_Description of the task_: Read through the material below and copy each line in which the word "none" occurs.
*** Stored data ***
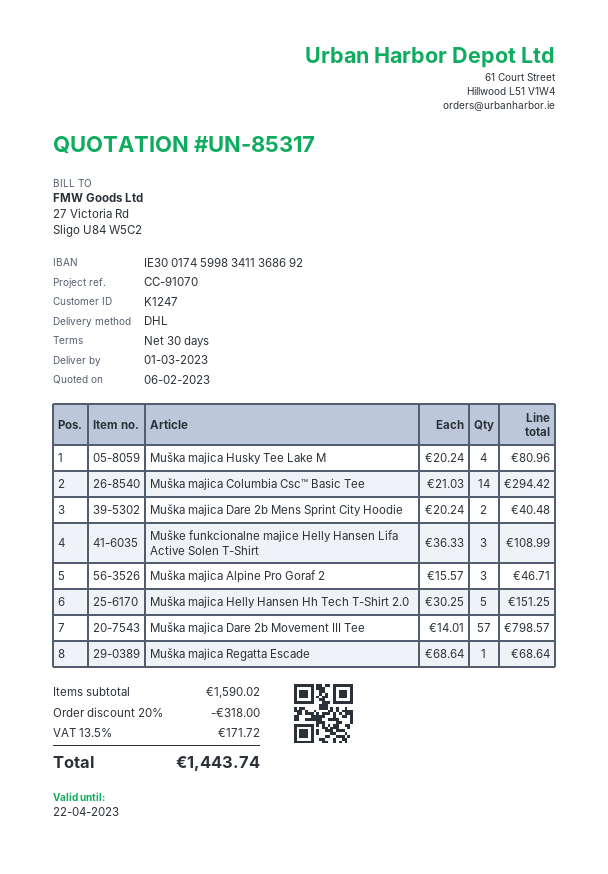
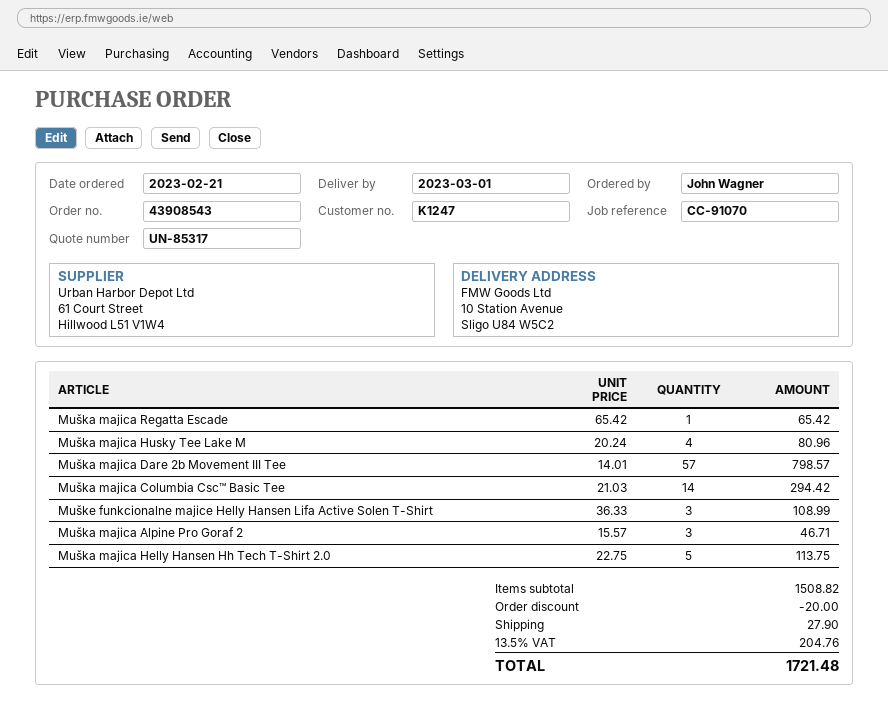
Muška majica Dare 2b Mens Sprint City Hoodie: 2 x 20.24 = 40.48 -> none
Muška majica Helly Hansen Hh Tech T-Shirt 2.0: 5 x 30.25 = 151.25 -> 5 x 22.75 = 113.75
Muška majica Regatta Escade: 1 x 68.64 = 68.64 -> 1 x 65.42 = 65.42
subtotal: 1590.02 -> 1508.82
discount: 318.00 -> 20.00
shipping: none -> 27.90
tax: 13.5% = 171.72 -> 13.5% = 204.76
total: 1443.74 -> 1721.48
*** End of Stored data ***
_Answer box_:
Muška majica Dare 2b Mens Sprint City Hoodie: 2 x 20.24 = 40.48 -> none
shipping: none -> 27.90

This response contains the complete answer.